[Before-and-after change data]
************
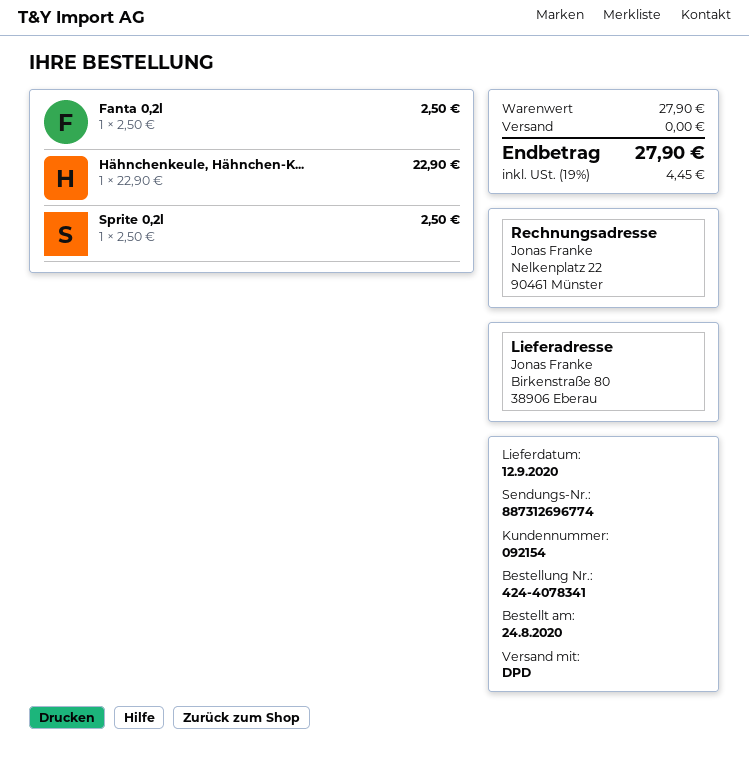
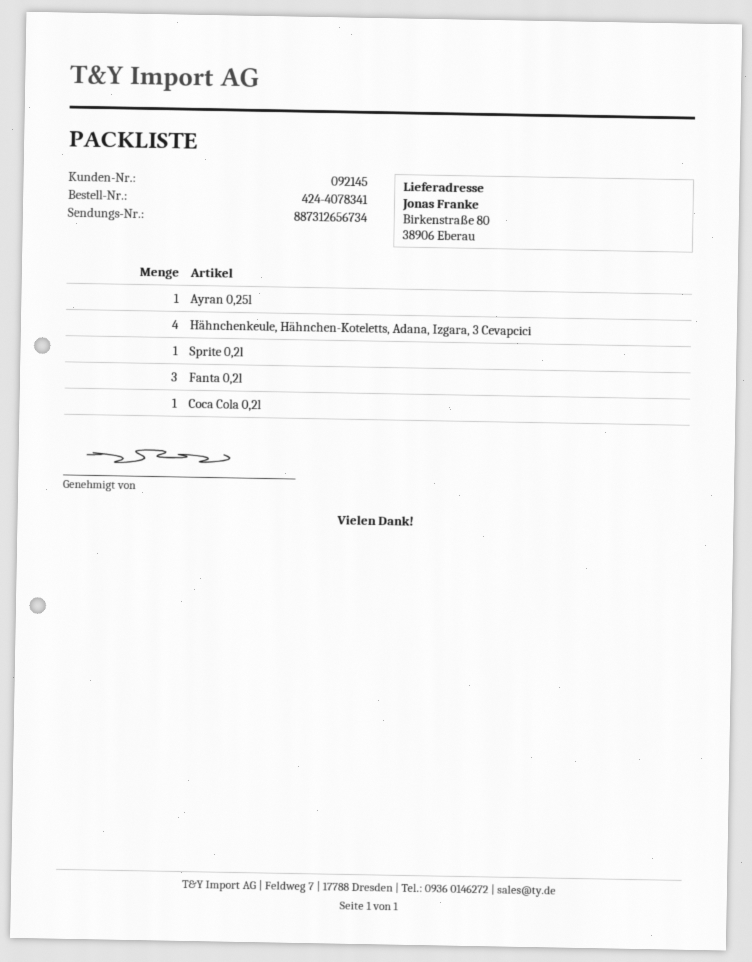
customer number: 092154 -> 092145
tracking number: 887312696774 -> 887312656734
Fanta 0,2l: 1 -> 3
Hähnchenkeule, Hähnchen-K...: 1 -> 4
Ayran 0,25l: none -> 1
Coca Cola 0,2l: none -> 1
************
→ **BRIEF**
Only the text of the records belongs in your answer, repeated exactly; the pictures stay out.

→ **EXERCISE RESPONSE**
customer number: 092154 -> 092145
tracking number: 887312696774 -> 887312656734
Fanta 0,2l: 1 -> 3
Hähnchenkeule, Hähnchen-K...: 1 -> 4
Ayran 0,25l: none -> 1
Coca Cola 0,2l: none -> 1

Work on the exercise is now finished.